Alex Burrows (Photo by Getty Images)
It's tough to be shocked by Alex Burrows' horrible comments towards Patrick O'Sullivan when we demand nothing but wins, regardless of cost, from professional athletes.
In a feature running in the Jan. 25 edition of The Hockey News on Bob Hartley, the Calgary Flames coach tells writer Louis Jean, “I would kill to win.”
We understand that it’s an exaggerative figure of speech, but it underscores the already obvious: sports professionals at the highest level are hard-wired to achieve, unconditionally.
So it didn’t come as a particular surprise when Patrick O’Sullivan revealed recently that Alex Burrows had taunted him several years ago, a couple times in fact, about the child abuse he endured at the hands of his father.
The knee-jerk reaction is to furrow the brow and wag a finger at Burrows, decrying the despicable nature of his comments. That he has a reputation for existing on the edge – earlier this season he was accused, but not found “guilty” of uttering insensitive remarks about Jordin Tootoo’s family – doesn’t aid Burrows’ cause. There is no excuse for the gross insensitivity. And Burrows did apologize after being publicly called out.

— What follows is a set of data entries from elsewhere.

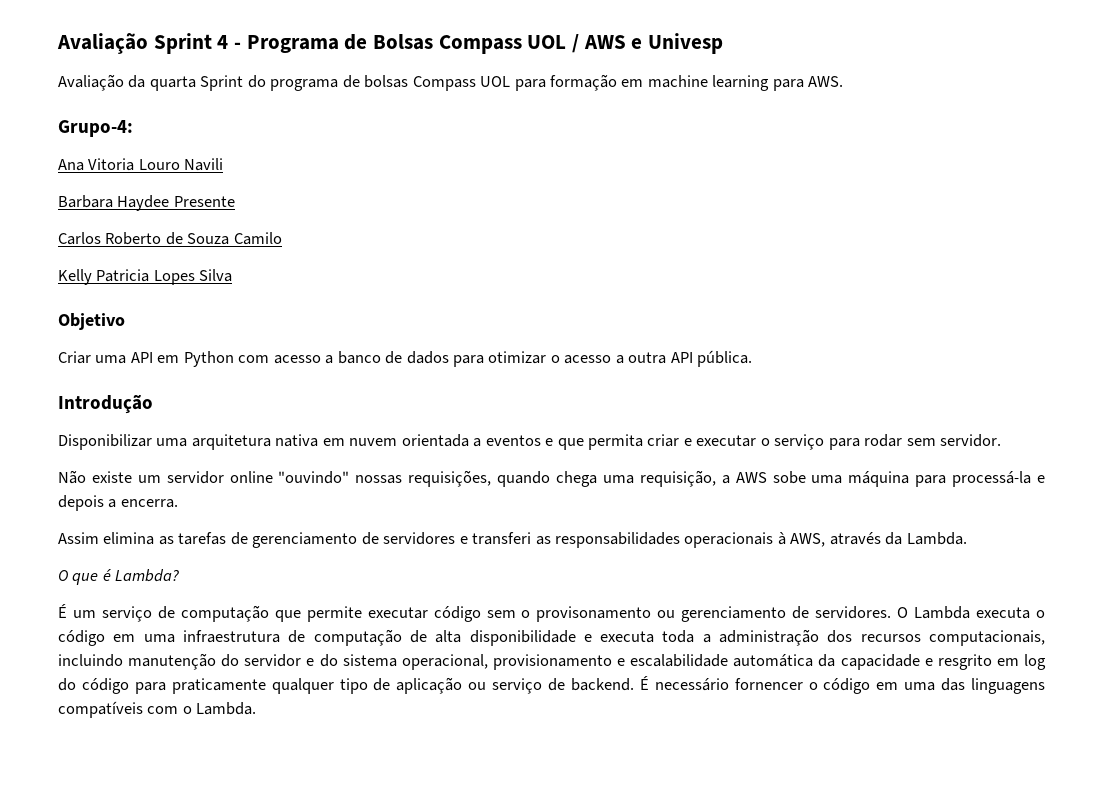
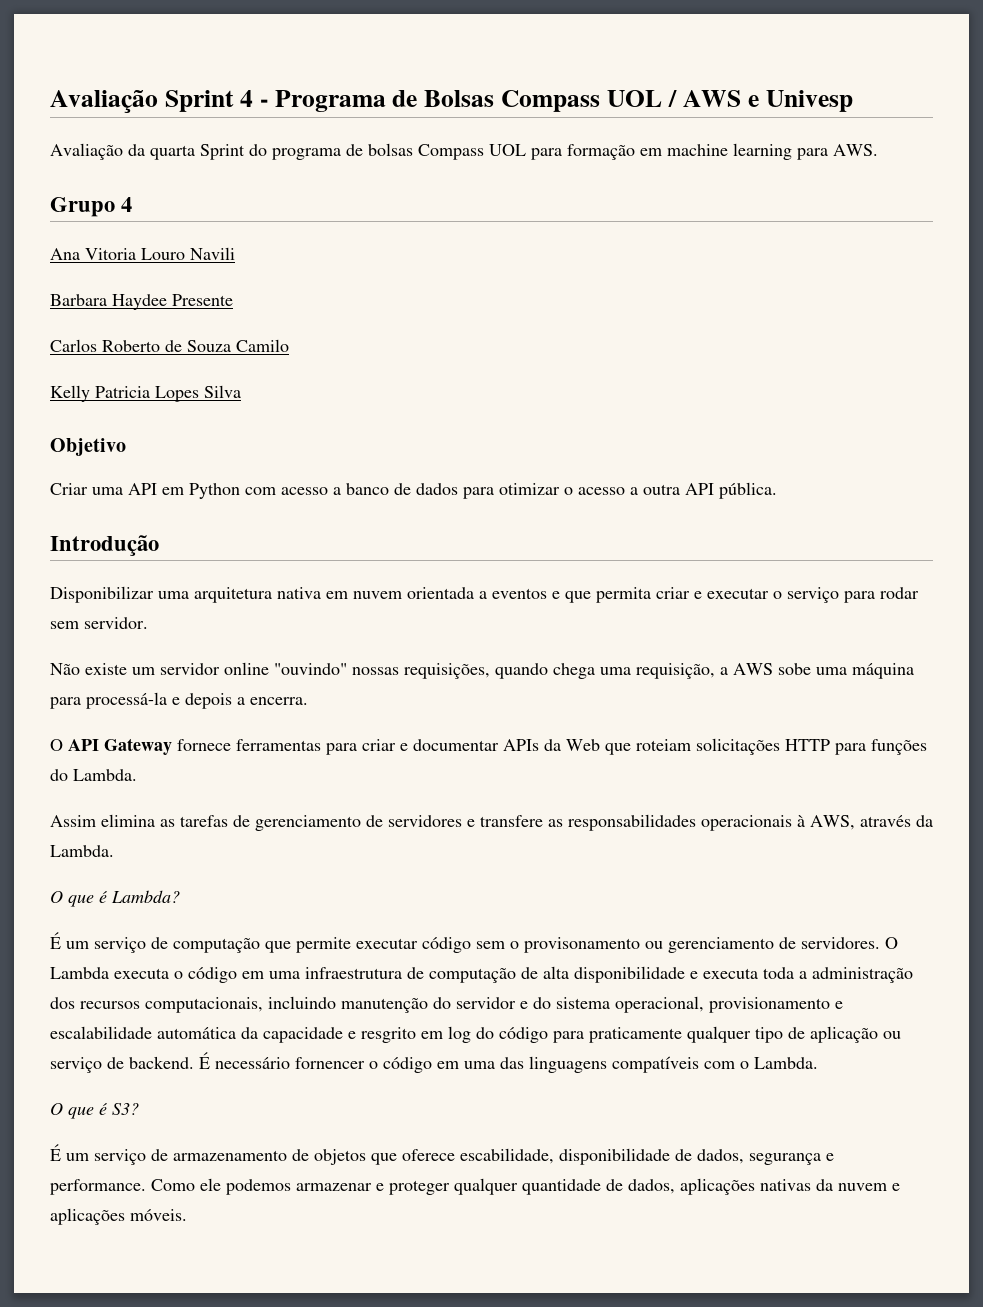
- Grupo-4:
+ Grupo 4
+ O API Gateway fornece ferramentas para criar e documentar APIs da Web que roteiam solicitações HTTP para funções do Lambda.
- Assim elimina as tarefas de gerenciamento de servidores e transferi as responsabilidades operacionais à AWS, através da Lambda.
+ Assim elimina as tarefas de gerenciamento de servidores e transfere as responsabilidades operacionais à AWS, através da Lambda.
+ O que é S3?
+ É um serviço de armazenamento de objetos que oferece escabilidade, disponibilidade de dados, segurança e performance. Como ele podemos armazenar e proteger qualquer quantidade de dados, aplicações nativas da nuvem e aplicações móveis.

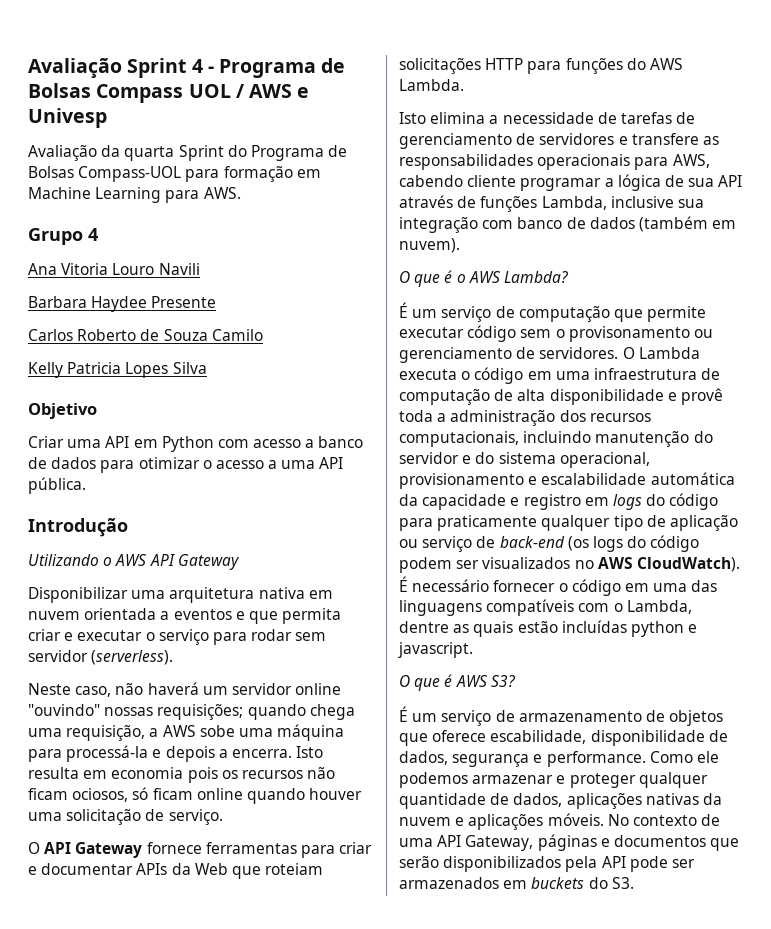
- Avaliação da quarta Sprint do programa de bolsas Compass UOL para formação em machine learning para AWS.
+ Avaliação da quarta Sprint do Programa de Bolsas Compass-UOL para formação em Machine Learning para AWS.
- Criar uma API em Python com acesso a banco de dados para otimizar o acesso a outra API pública.
+ Criar uma API em Python com acesso a banco de dados para otimizar o acesso a uma API pública.
+ Utilizando o AWS API Gateway
- Disponibilizar uma arquitetura nativa em nuvem orientada a eventos e que permita criar e executar o serviço para rodar sem servidor.
- Não existe um servidor online "ouvindo" nossas requisições, quando chega uma requisição, a AWS sobe uma máquina para processá-la e depois a encerra.
+ Disponibilizar uma arquitetura nativa em nuvem orientada a eventos e que permita criar e executar o serviço para rodar sem servidor (serverless).
+ Neste caso, não haverá um servidor online "ouvindo" nossas requisições; quando chega uma requisição, a AWS sobe uma máquina para processá-la e depois a encerra. Isto resulta em economia pois os recursos não ficam ociosos, só ficam online quando houver uma solicitação de serviço.
- O API Gateway fornece ferramentas para criar e documentar APIs da Web que roteiam solicitações HTTP para funções do Lambda.
- Assim elimina as tarefas de gerenciamento de servidores e transfere as responsabilidades operacionais à AWS, através da Lambda.
- O que é Lambda?
+ O API Gateway fornece ferramentas para criar e documentar APIs da Web que roteiam solicitações HTTP para funções do AWS Lambda.
+ Isto elimina a necessidade de tarefas de gerenciamento de servidores e transfere as responsabilidades operacionais para AWS, cabendo cliente programar a lógica de sua API através de funções Lambda, inclusive sua integração com banco de dados (também em nuvem).
+ O que é o AWS Lambda?
- O Lambda executa o código em uma infraestrutura de computação de alta disponibilidade e executa toda a administração dos recursos computacionais, incluindo manutenção do servidor e do sistema operacional, provisionamento e escalabilidade automática da capacidade e resgrito em log do código para praticamente qualquer tipo de aplicação ou serviço de backend.
+ O Lambda executa o código em uma infraestrutura de computação de alta disponibilidade e provê toda a administração dos recursos computacionais, incluindo manutenção do servidor e do sistema operacional, provisionamento e escalabilidade automática da capacidade e registro em logs do código para praticamente qualquer tipo de aplicação ou serviço de back-end (os logs do código podem ser visualizados no AWS CloudWatch).
- É necessário fornencer o código em uma das linguagens compatíveis com o Lambda.
- O que é S3?
+ É necessário fornecer o código em uma das linguagens compatíveis com o Lambda, dentre as quais estão incluídas python e javascript.
+ O que é AWS S3?
+ No contexto de uma API Gateway, páginas e documentos que serão disponibilizados pela API pode ser armazenados em buckets do S3.

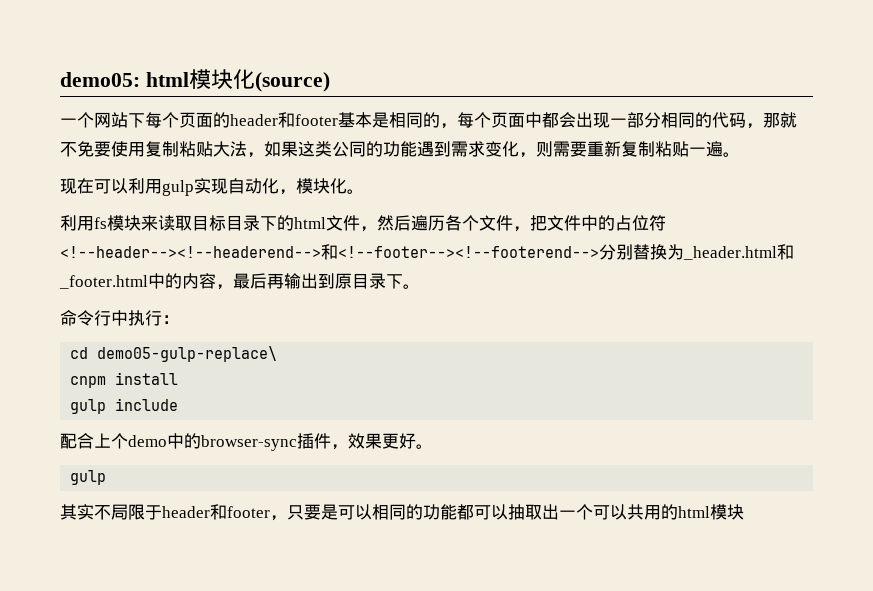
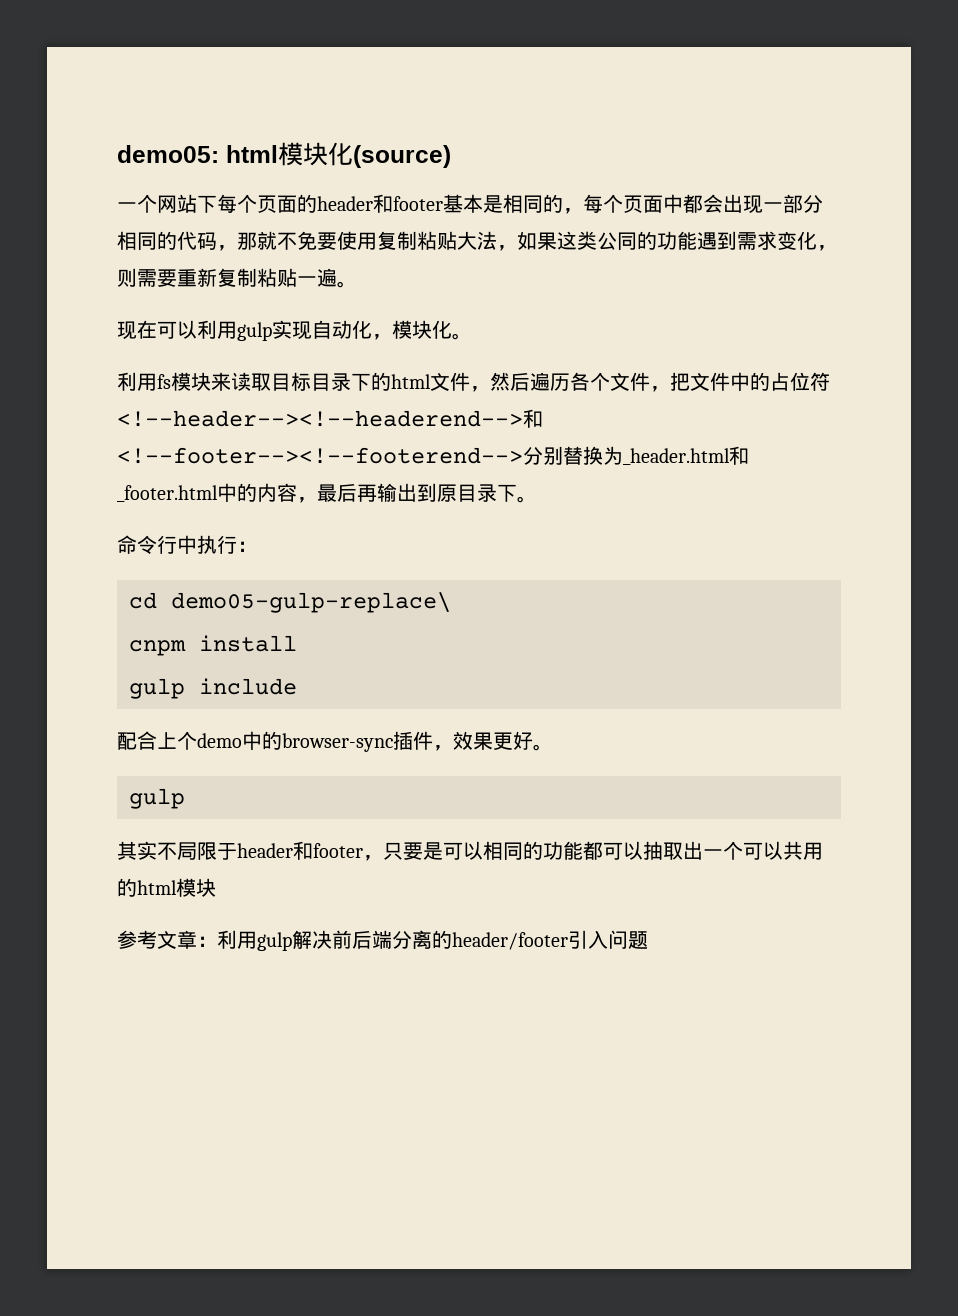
+ 参考文章：利用gulp解决前后端分离的header/footer引入问题

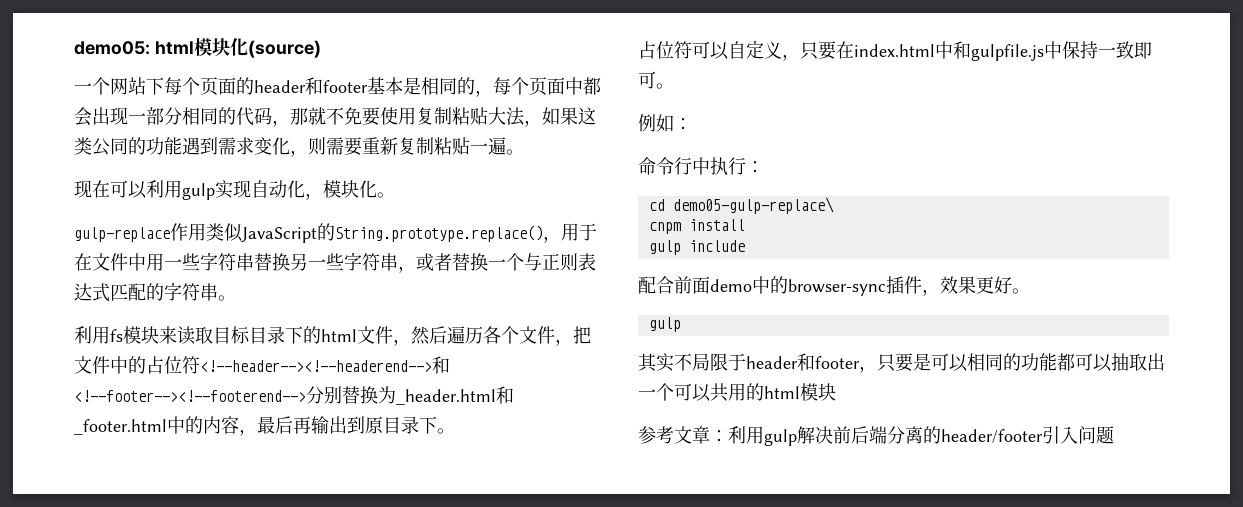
+ gulp-replace作用类似JavaScript的String.prototype.replace()，用于在文件中用一些字符串替换另一些字符串，或者替换一个与正则表达式匹配的字符串。
+ 占位符可以自定义，只要在index.html中和gulpfile.js中保持一致即可。
+ 例如：
- 配合上个demo中的browser-sync插件，效果更好。
+ 配合前面demo中的browser-sync插件，效果更好。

But it’s understandable to a degree, at least, how it degenerates to this shameful level. The moving target that is hockey’s unwritten code is rife with contradiction and double messaging. Coupled with societal attitudinal shifts around what's tolerable and what isn't, players who exist within the code are bound to get confused on occasion. This is something Burrows admits to.
When it comes to trash talk, we’ve heard over the years from players that virtually anything goes. Until recently. The line is slowly blurring.
Race/xenophobia is off the table, unless you’re from Newfoundland or Siberia. Homophobic slurs? Depends on which words you’re using. Extramarital affairs can be used as zingers. Male pattern baldness and premature greying are fair game, too, as are halitosis, excessive nose hair and hemorrhoids. We’re not sure about STDs, or whatever they’re calling them nowadays.
Kidding aside, there remains a wide array of nastiness that athletes can and do hurl at one another. They’re still big boys, and they should still be able to take it. Right? Getting under the skin of an opponent is still an art form that can help secure wins. Slinging abuse? Check. Sometimes.
What about selling a call? Nope. That embarrasses the officials and mars the integrity of the game. It might earn your team a power play, maybe even lead to a decisive goal, but at what cost? That’s taking things too far. Where is the honor?
Oh, that’s right. It was left at the blueline, when your team’s No. 5 defenseman lowered his shoulder, but got his elbow slightly raised on follow through, hitting the heads-down opponent on the upper shoulder. Or was it the neck? What was the principal point of contact? Should the defender have held back? How do you decide to do that in mere seconds when you’ve been trained all your life to take the body or risk being nailed to the bench?
Don’t even get me started on goalies. Sure they have all the pressure in the world to succeed, and their margin of error is razor thin, but look at all the bulking up they’ve done over the years. Their gear is crazy big, and some are in violation of regulations. Yes, we want them to stop every puck, but not at the expense of larger pads. That crosses a line.
The point is, as my colleague Ryan Kennedy is wont to say, we get the game that we deserve. If we lust for blood and ultimate achievement, we need to expect to be cut at times by the blade of that double-edged sword. Put another way, we can’t put an egg in a shark’s jaws and expect the shell to remain intact.
We want wins, we want championships and, for the most part, we don’t particularly care how it’s achieved. That hockey’s boundaries are fuzzier at times than Sidney Crosby’s beard, doesn’t help. So be appalled at what Burrows said to Patrick O’Sullivan, but don’t be shocked. It’s a predictable by-product.